Pour l’instant, cette compensation est assurée mécaniquement par le ressort, mais une version motorisée est en cours de développement.

Le spécialiste en IA d’Ora Médical met au point un modèle d’intelligence artificielle qui pourra faire des recommandations en fonction du degré de progression de l’enfant, « comme si le professionnel de la santé était présent ». « Notre but est d’améliorer les soins à distance. »

Design

La version préliminaire de l’appareil n’est pas encore très élégante, concède Sarah Lambert. C’est pourquoi deux jeunes designers industriels se sont joints à son équipe pour concevoir une version esthétique, ergonomique et fonctionnelle.

« Notre première clientèle cible est l’enfant.
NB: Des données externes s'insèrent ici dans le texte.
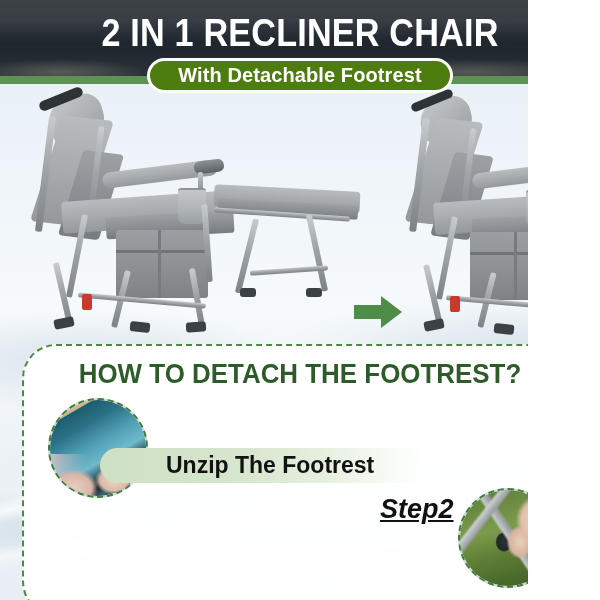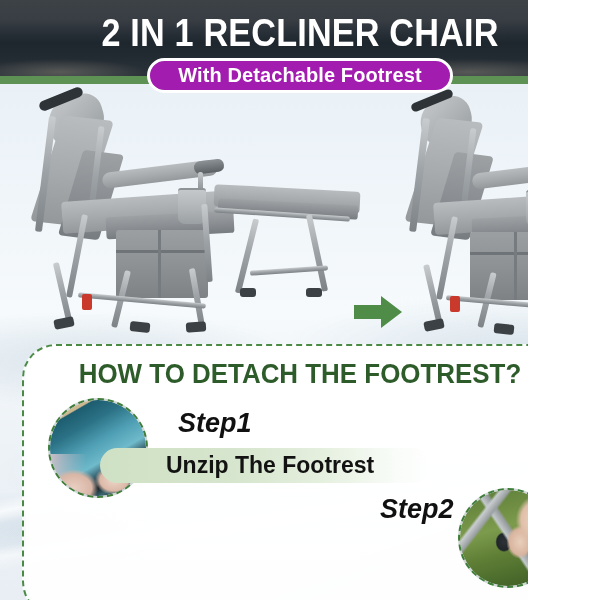--- a/index.html
+++ b/index.html
@@ -112,7 +112,7 @@
     left: 147px; top: 58px;
     width: 306px; height: 35px;
     box-sizing: border-box;
-    background: #a21caf;
+    background: #4d7c0f;
     border: 3px solid #ffffff;
     border-radius: 19px;
     display: flex;

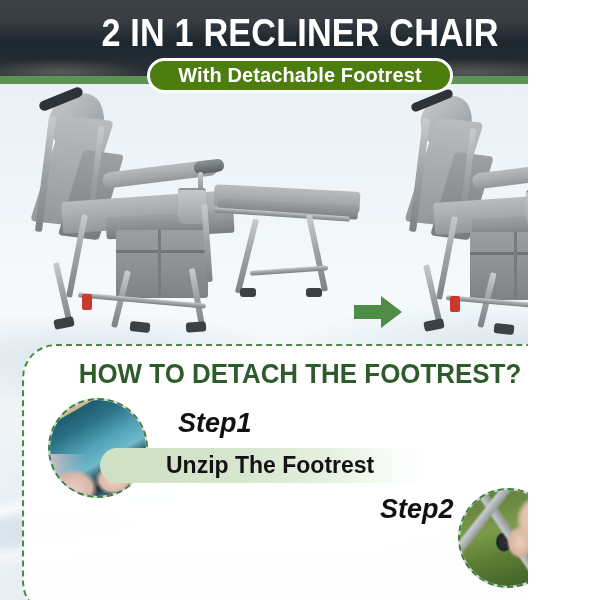--- a/index.html
+++ b/index.html
@@ -449,7 +449,6 @@
   <div class="step-circle" style="left:48px; top:398px;">
     <div class="circle-photo photo-unzip"></div>
   </div>
-  <div class="step-label" style="left:178px; top:408px;">Step1</div>
   <div class="step-bar step-bar-1">Unzip The Footrest</div>
 
   <div class="step-label" style="left:380px; top:494px;">Step2</div>

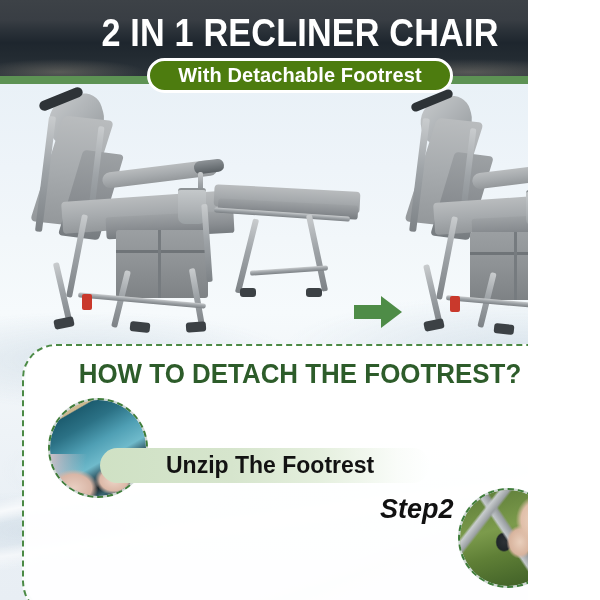--- a/index.html
+++ b/index.html
@@ -451,7 +451,7 @@
   </div>
   <div class="step-bar step-bar-1">Unzip The Footrest</div>
 
-  <div class="step-label" style="left:380px; top:494px;">Step2</div>
+  <div class="step-label" style="left:380px; top:494px;text-decoration:underline;">Step2</div>
   <div class="step-circle" style="left:458px; top:488px;">
     <div class="circle-photo photo-rods"></div>
   </div>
Ils ont même réussi à incorporer des jeux dans le produit. »

Un de ces jeux consisterait à projeter au sol devant les pieds de l’enfant des images – des nénuphars, par exemple – sur lesquelles il serait incité à poser les pieds.

L’avancement

En novembre, une première preuve de concept a été testée en laboratoire avec une patiente – la petite Nayla, 7 ans. « On est vraiment heureux de voir les résultats, constate Sarah Lambert. Il y a vraiment une meilleure biomécanique de marche. »

Des essais cliniques seront effectués cet hiver avec le Centre de réadaptation Marie Enfant, en collaboration avec l’école spécialisée Victor-Doré.

L’avenir

Ora Médical a obtenu un brevet provisoire pour son système de support partiel de poids.

On a une vision très innovante. On veut être des pionniers dans la réadaptation à distance.

Sarah Lambert, présidente et cofondatrice d’Ora Médical

L’entreprise se prépare à lancer sa première ronde de financement dilutif.

« Si tout va bien, on pourrait commencer à commercialiser à la fin de 2023. Vu qu’il s’agit d’un appareil médical, on a besoin d’aller chercher des homologations auprès de Santé Canada et de la FDA américaine. »

Ora Médical pourra alors prendre contact avec les centres de réadaptation, d’abord au Québec et en Ontario, puis aux États-Unis vers 2024.

L’équipe cherche actuellement une entreprise québécoise à laquelle la fabrication pourra être confiée.

Beaucoup de chemin à parcourir encore, mais le projet est en marche.